### Your instructions:
Word for word and without images, transcribe all of the records.

Start of Input data

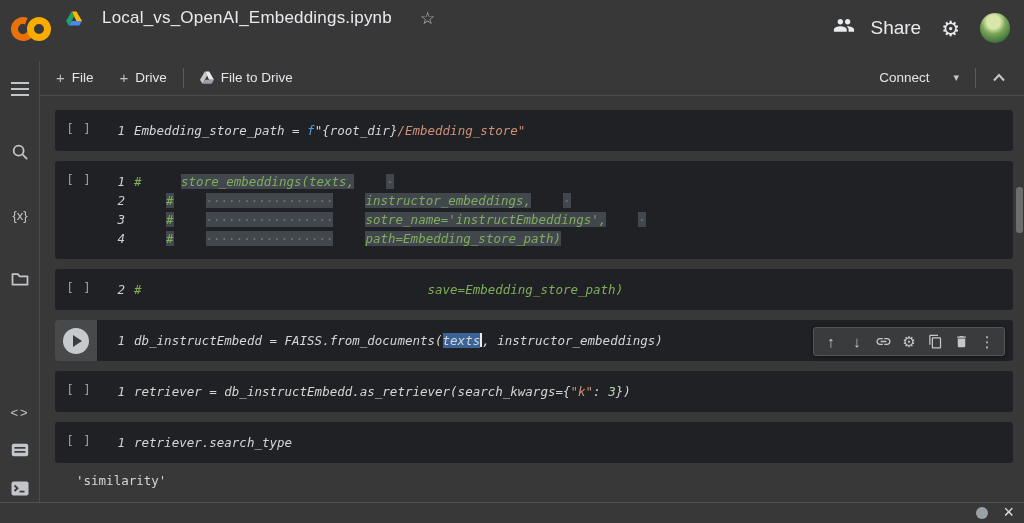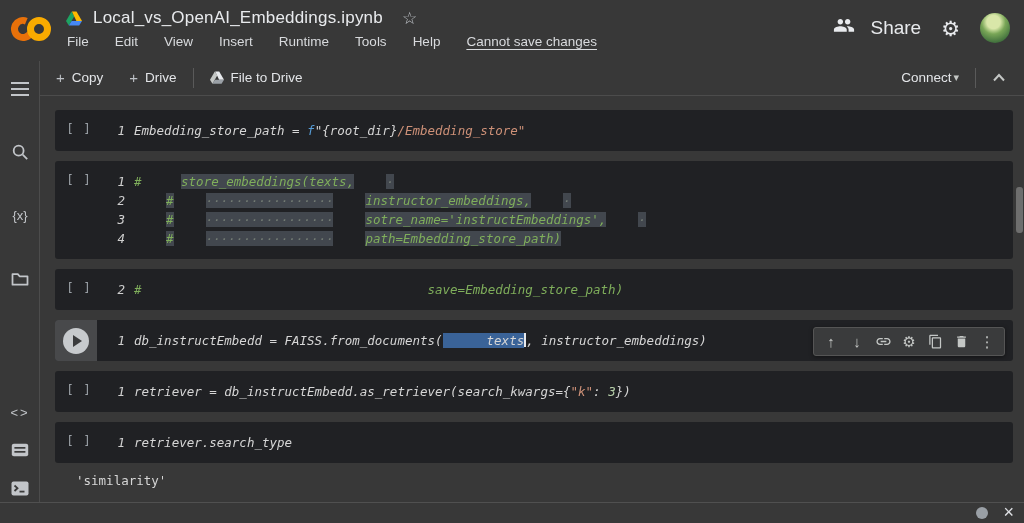"Local_vs_OpenAI_Embeddings.ipynb" .titlebar { gap: 11px -> 20px }
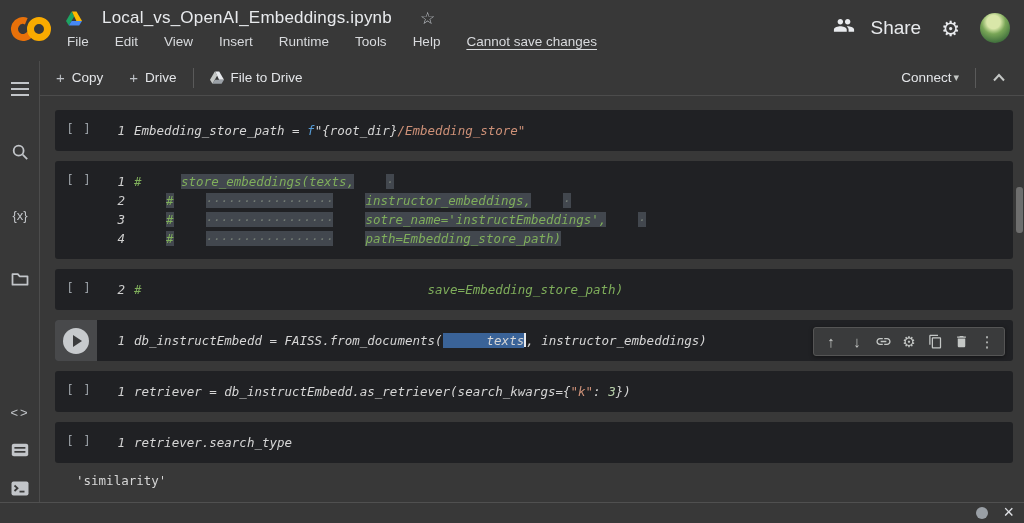"File" div.menubar { html: <div> <span>File</span> <span>Edit</span> <span>View</span> <span>Insert</span> <span>Runtime</span> <span>Tools</span> <span>Help</span> <span>Cannot save changes</span> </div> -> none }
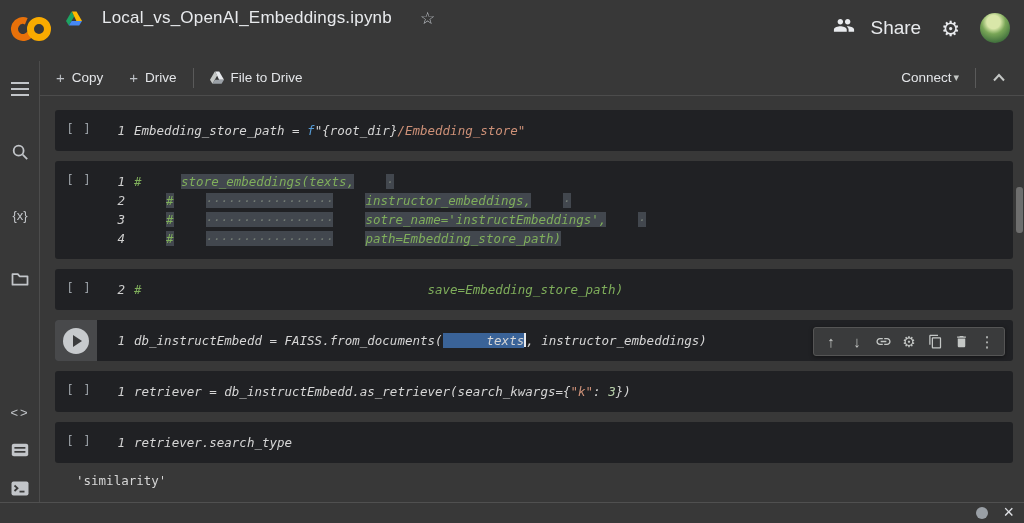"Copy" span { text: Copy -> File }
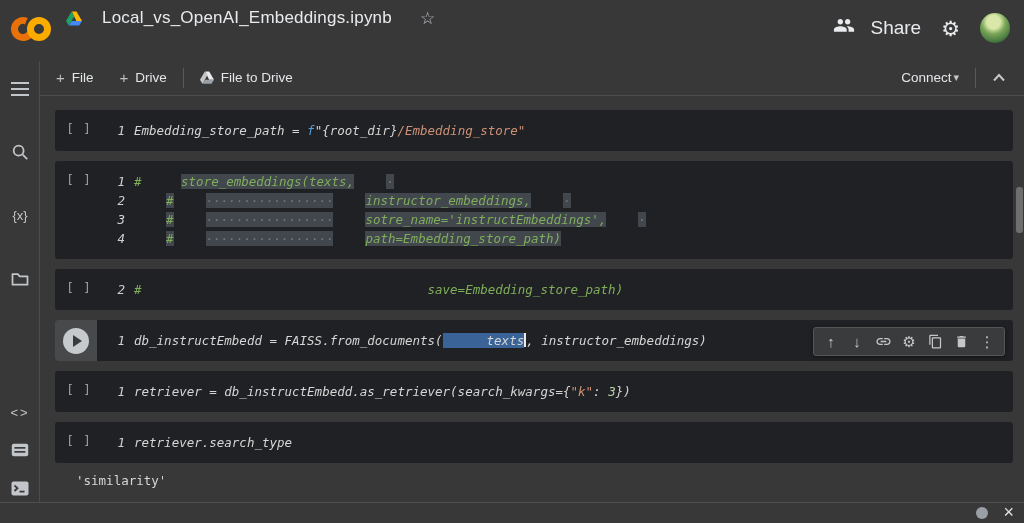"Connect" .connect { gap: 2px -> 24px }
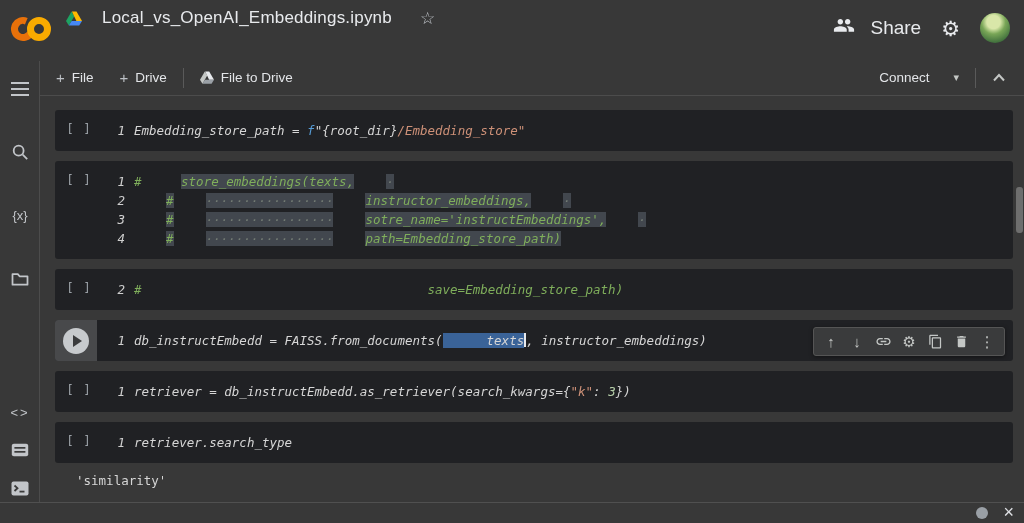"texts" .tok.selblue { padding-left: 44px -> none }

End of Input data

### Task response:
"Local_vs_OpenAI_Embeddings.ipynb" .titlebar { gap: 11px -> 20px }
"File" div.menubar { html: <div> <span>File</span> <span>Edit</span> <span>View</span> <span>Insert</span> <span>Runtime</span> <span>Tools</span> <span>Help</span> <span>Cannot save changes</span> </div> -> none }
"Copy" span { text: Copy -> File }
"Connect" .connect { gap: 2px -> 24px }
"texts" .tok.selblue { padding-left: 44px -> none }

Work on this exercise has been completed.